LSAT 105 | Section 2 | Logical Reasoning: Q16

LSAT Preptest 105 explanations

LR Question 16 Explanation

QUESTION TEXT: Brown dwarfs–dim red stars that are too cool to burn…

QUESTION TYPE: Necessary Assumption

CONCLUSION: Any star without lithium isn’t a cool brown dwarf. [or: cool brown dwarfs have lithium.]

REASONING: Cool brown dwarfs aren’t hot enough to burn lithium. All stars have lithium when first formed.

ANALYSIS: The argument implies that some warmer brown dwarfs can burn lithium.

It’s possible that cool brown dwarfs were once warmer; warm enough to have burned all of their lithium.

By the time became cool brown dwarfs, they could have no lithium left.

The argument assumes that cool brown dwarfs were never warm enough to burn lithium.

___________

  1. CORRECT. If this isn’t true then cool brown dwarfs were once warmer and could have burned through their lithium.
  2. “Most” almost never is the right answer on necessary assumptions.

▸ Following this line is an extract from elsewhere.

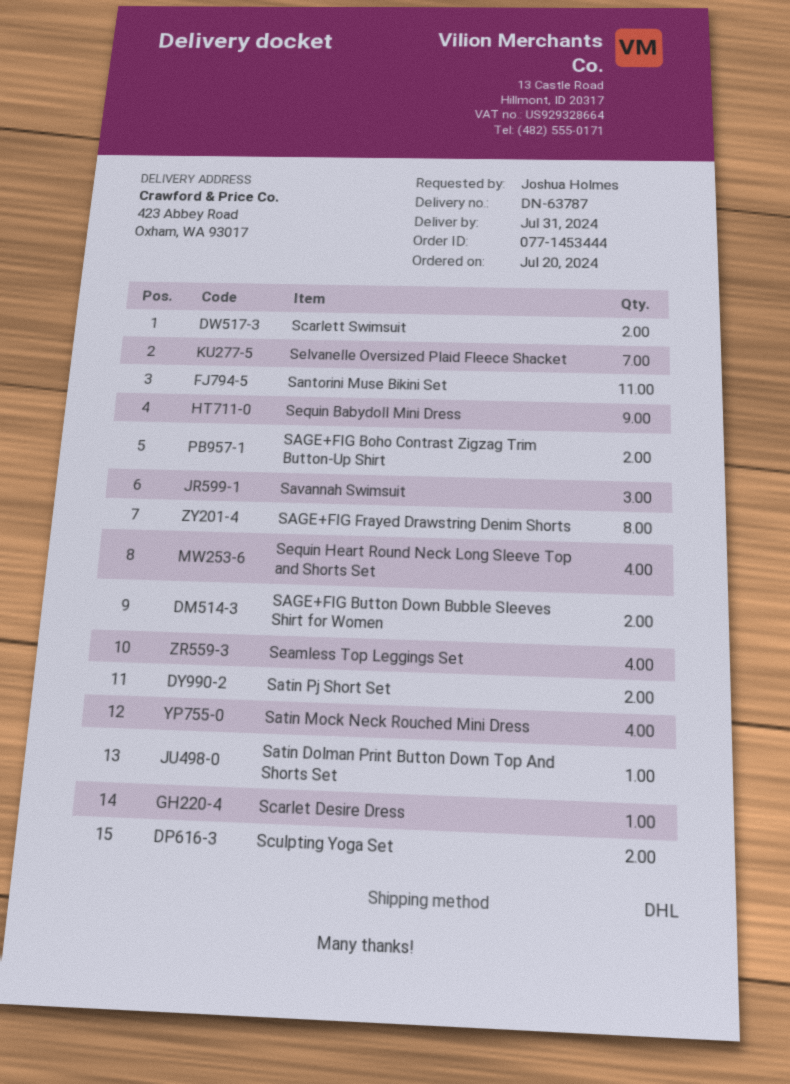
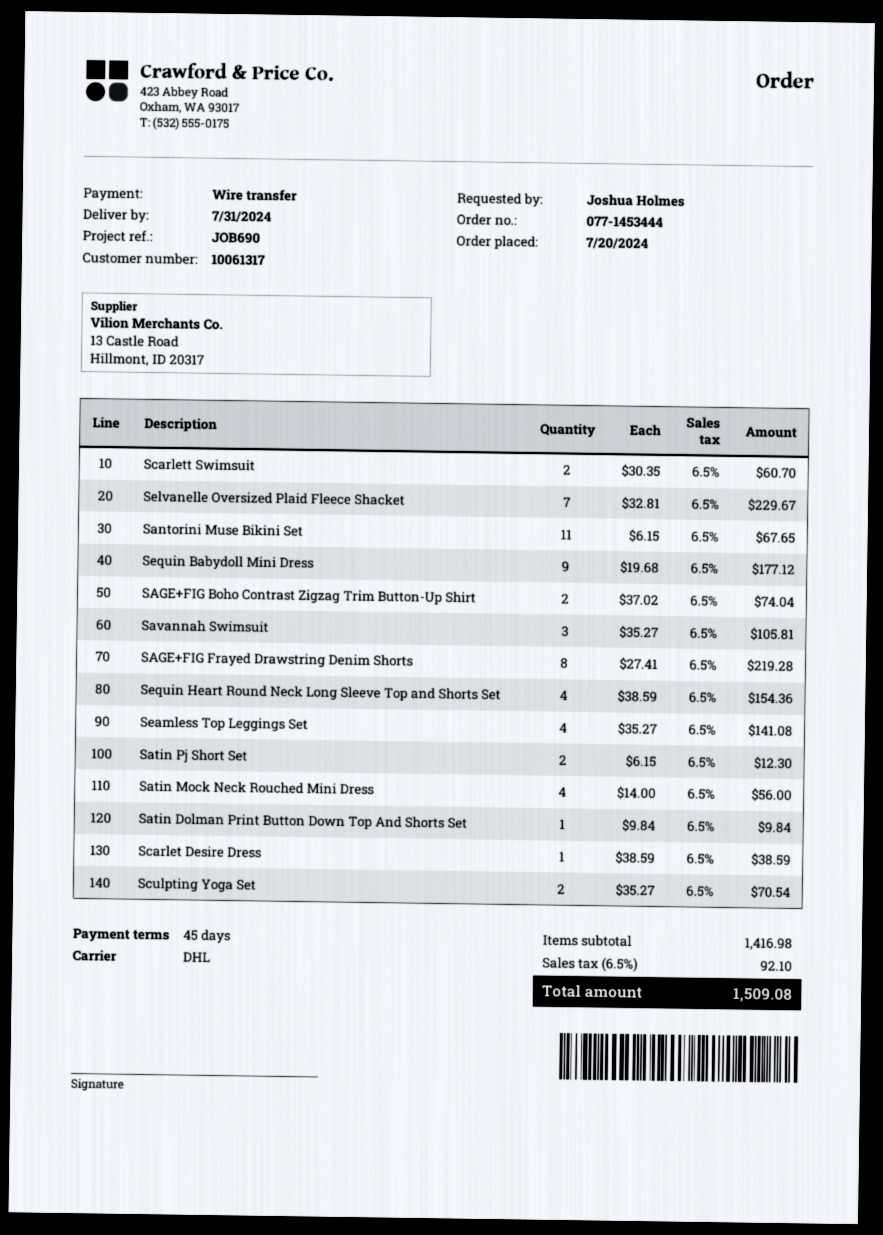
SAGE+FIG Button Down Bubble Sleeves Shirt for Women: 2 -> none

This phrase could mean 51%, while the negation would be 50%. That can’t hurt the argument, which is making an absolute statement about all brown dwarf stars.
     
    The answer choice is also irrelevant. It tells us that red dwarf stars are hot enough to burn hydrogen, but that doesn’t fit in with any of the information about lithium.
  3. We don’t know whether helium has anything to do with lithium. The part of the argument about helium is just there to mislead you.
  4. The argument should still be fine if stars contain differing percentages of lithium. The argument is assuming that cool brown dwarfs were never warm enough to burn it.
  5. Appearance is irrelevant. The first sentence was just fluff. We care about stars’ heat.

Recap: The question begins with “Brown dwarfs–dim red stars that are too cool to burn”. It is a Necessary Assumption question. Learn more about LSAT Necessary questions in our guide to LSAT Logical Reasoning question types.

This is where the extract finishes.